Why Did They Choose Minnesota?

In 1918 Eugene van Cleef conducted a series of interviews with 60 Finnish residents of Minnesota to find out why they had chosen to come there specifically. The persons interviewed were chosen on a basis where they could speak for about 1,500 Finns. With ten exceptions, all gave as their reason some geographical factor. The similarity of climate was one of the first things mentioned by almost all; the rest had come because letters from friends urged them to, and of these all except two stated that once they had come the climate had made them stay. The supervisor of agricultural courses in the St. Louis County schools stated that, because of climate factors, the Finns were stubbornly and in increasing numbers moving to the state's more barren northern region, although there were much better lands to the south and in other states. Because of this trend, a responsible county official doubted the ability of the Finns to evaluate the kind of land they were choosing. Many stressed, however, their longing for a snow-covered nature, where smooth ice-covered stretches of lake could be glimpsed through pine and spruce.

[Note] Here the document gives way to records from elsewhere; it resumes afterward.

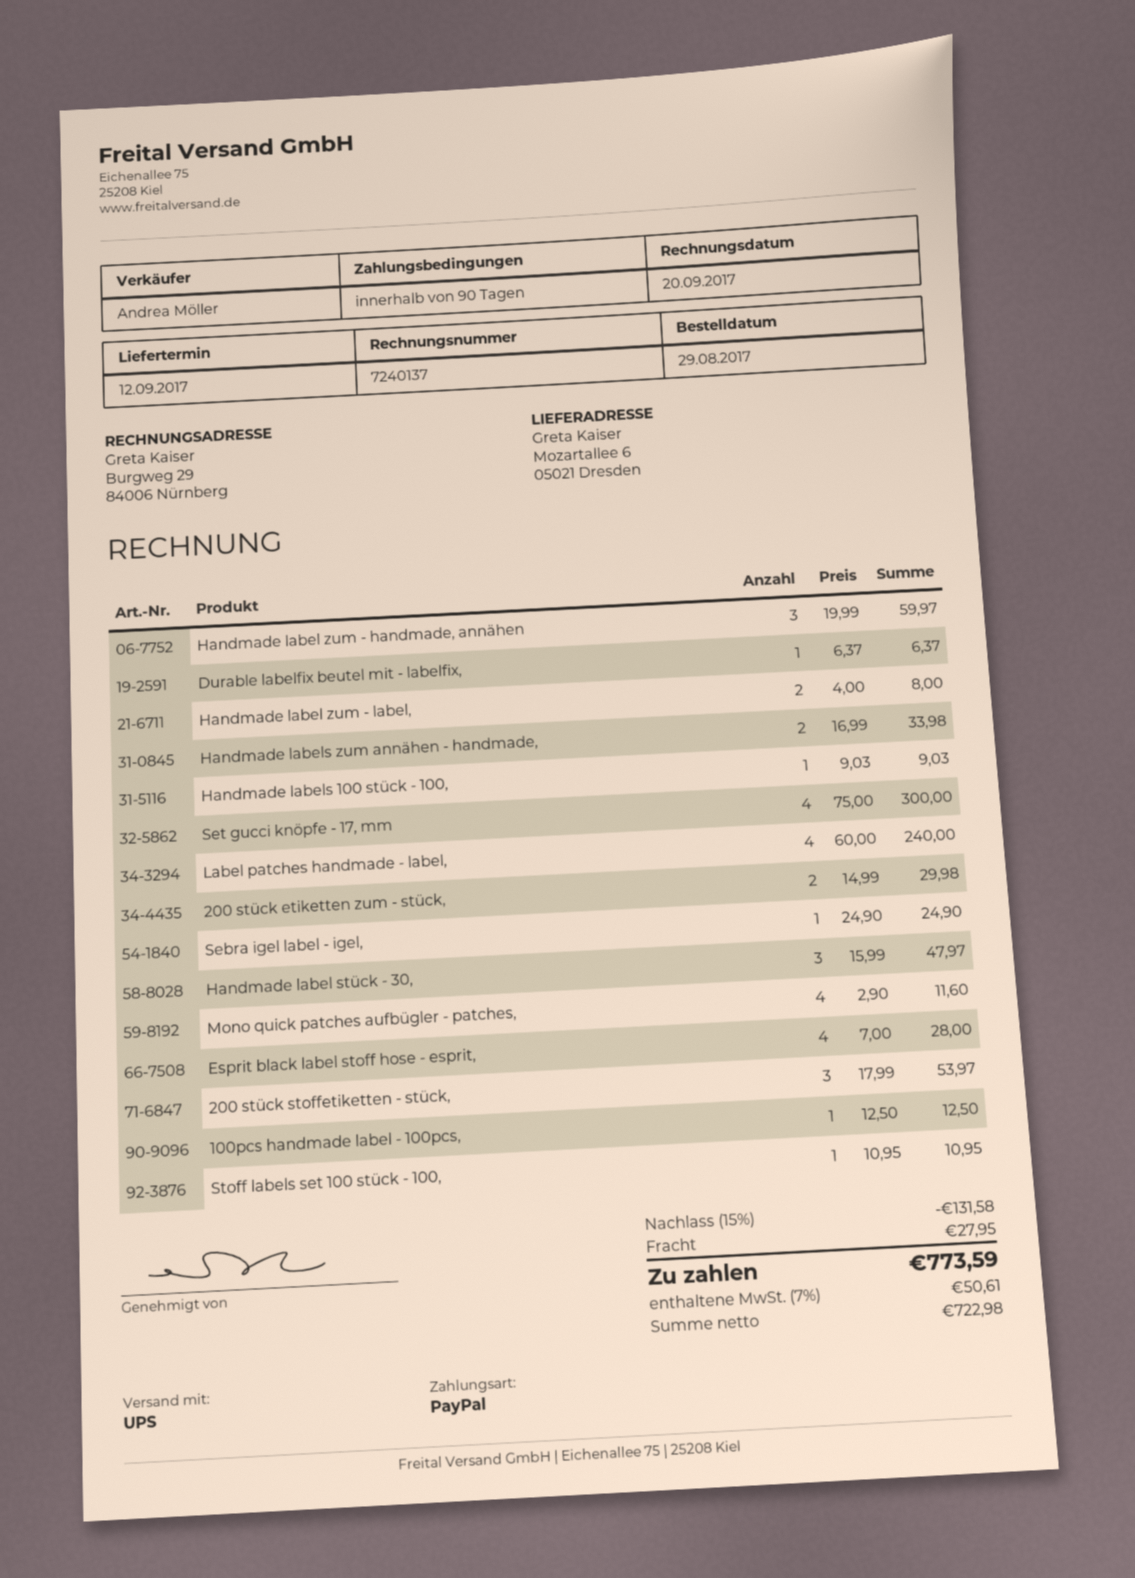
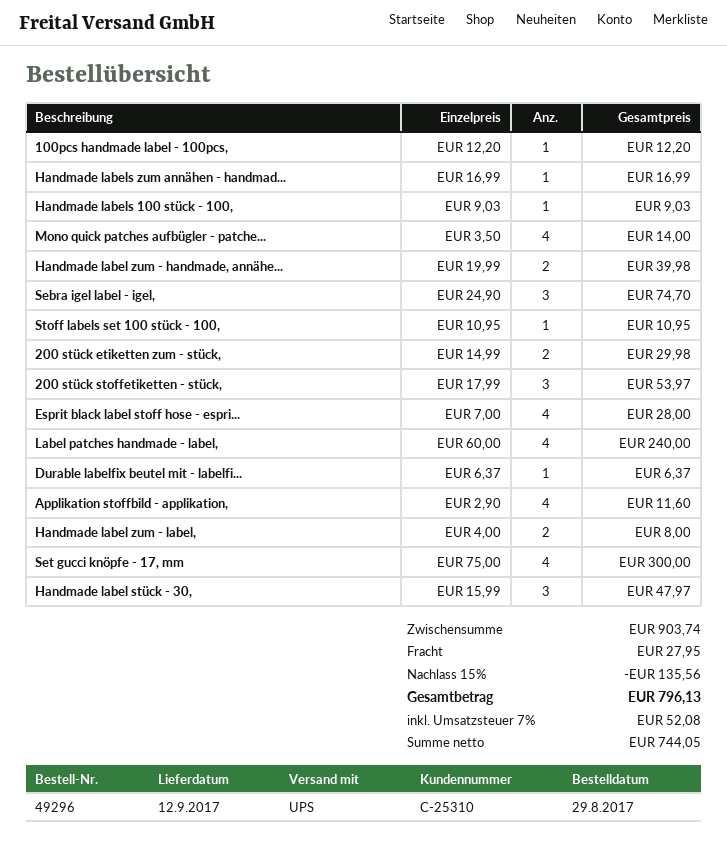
Handmade label zum - handmade, annähen: 3 x 19.99 = 59.97 -> 2 x 19.99 = 39.98
Handmade labels zum annähen - handmade,: 2 x 16.99 = 33.98 -> 1 x 16.99 = 16.99
Sebra igel label - igel,: 1 x 24.90 = 24.90 -> 3 x 24.90 = 74.70
Mono quick patches aufbügler - patches,: 4 x 2.90 = 11.60 -> 4 x 3.50 = 14.00
100pcs handmade label - 100pcs,: 1 x 12.50 = 12.50 -> 1 x 12.20 = 12.20
Applikation stoffbild - applikation,: none -> 4 x 2.90 = 11.60
discount: 15% = 131.58 -> 15% = 135.56
net: 722.98 -> 744.05
tax: 7% = 50.61 -> 7% = 52.08
total: 773.59 -> 796.13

Those who had had an opportunity to see the United States rather extensively were convinced that nowhere else in the country but Minnesota did nature remind them so much of Finland. 15 Other scholars, too, among them Ilmonen 16 and Arne Halonen, have

15. van Cleef, Eugene. The Finn in America. Reproduced by Permission of the American Geographical Society of New York. Duluth, 1918. pp 20-21.

16. Ilmonen, Salomon. Amerikan Suomalaisten Historia III. Hancock, Mich., 1926. p. 164.